The Tech Stack (What Actually Matters)

They don't follow trends. They follow performance.

Layer Technology Why they use it
OS FreeBSD The networking stack is just better at handling millions of tiny packets.
Runtime Erlang/OTP Massive concurrency and "hot code swapping" (updating without restarts).
App Server Ejabberd (Modded) They took a standard XMPP server and gutted it for scale.
Web Server Yaws Handles the heavy lifting for media and WebSockets.
Security Rust They’re slowly swapping C++ for Rust to stop memory bugs in media parsing.

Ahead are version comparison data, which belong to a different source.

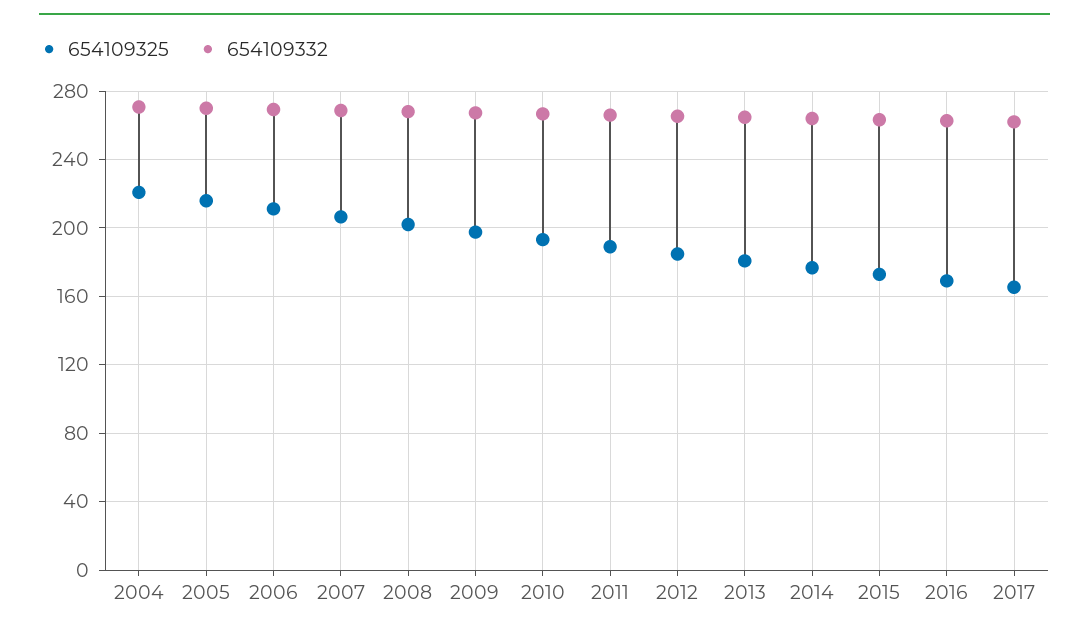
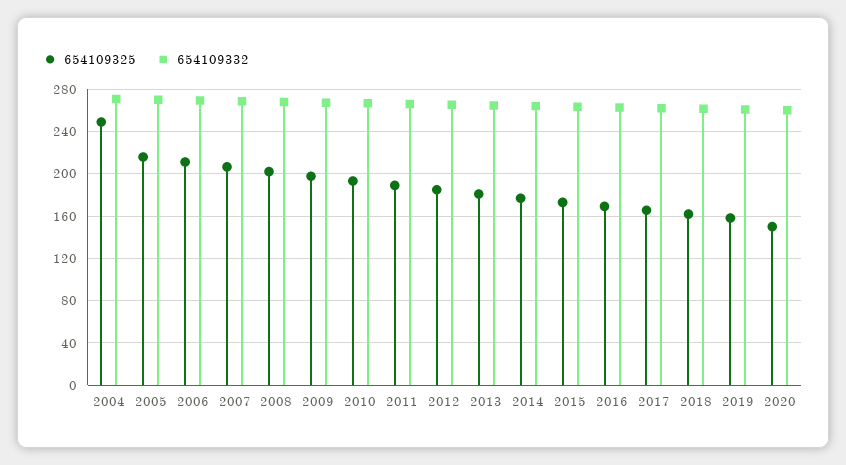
654109325, 2004: 220 -> 250
654109325, 2018: none -> 160
654109332, 2018: none -> 260
654109325, 2019: none -> 160
654109332, 2019: none -> 260
654109325, 2020: none -> 150
654109332, 2020: none -> 260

Mnesia vs. Cassandra vs. Redis

It’s all about the right tool. Mnesia (Erlang-native) handles the real-time routing. Cassandra handles the "offline queue" because it’s a beast at writes. Redis? That’s for ephemeral stuff, like the "Typing..." indicator. If you stop typing, the TTL (Time-To-Live) expires, and the status vanishes. Simple.

Real-World Engineering Hurdles

The Thundering Herd Problem

Imagine a country’s internet goes down and then pops back up. 10 million phones all try to reconnect at the exact same second. That’s a "Thundering Herd." It can crush a load balancer. They fix this with Jitter. Basically, the app waits for a random amount of time before retrying. The math looks something like this:

t_retry = min(2^attempt * base_delay, max_delay) + random(0, jitter) 

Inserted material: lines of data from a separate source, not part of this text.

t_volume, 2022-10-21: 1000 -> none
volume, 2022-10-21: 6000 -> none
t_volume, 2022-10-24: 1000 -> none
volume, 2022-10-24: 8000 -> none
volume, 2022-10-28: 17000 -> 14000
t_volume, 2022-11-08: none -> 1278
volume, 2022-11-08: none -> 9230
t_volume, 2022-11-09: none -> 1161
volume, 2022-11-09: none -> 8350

It turns a spike into a manageable wave.

Vector Clocks and Logical Truth

Physical clocks are liars. You can't trust them in a distributed system. If Message 2 arrives before Message 1, how does the app know? They use Vector Clocks. It’s a logical counter.

V_local[i] = max(V_local[i], V_received[i]) 

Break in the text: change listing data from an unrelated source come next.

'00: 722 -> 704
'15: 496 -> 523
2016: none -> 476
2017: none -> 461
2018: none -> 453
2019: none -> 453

This ensures the "Happened-Before" relationship stays intact, even if your phone's clock is set to 1999 for some reason.

The "Aha!" Moments

Vertical Scaling > Kubernetes

Everyone is obsessed with microservices. But WhatsApp scaled to 500 million users by pushing vertical scaling to the limit. They optimized the Erlang VM and the FreeBSD kernel to support 2 million connections on one server. It's elegant. It's less moving parts.

"Let It Crash"

This is the Erlang mantra. Don't write 50 layers of defensive try-catch blocks. If a user’s process hits an error? Let it die. A "supervisor" will notice and restart it in a clean state. This isolation means one buggy message won't take down the whole service.

Rust and Media

Media files (JPEGs, MP4s) are dangerous. They're common vectors for exploits. By moving media parsing to Rust, they’ve basically built a memory-safe shield around your phone.

The Bottom Line

The "ignored" status is just the final link in a chain of perfectly timed, invisible handshakes. It’s a synchronized dance between lightweight processes and binary streams. WhatsApp proves that massive scale isn't about adding more "stuff"—it’s about stripping away the noise until only the performance remains. For a senior dev, the lesson is clear: the Actor model wins. Period.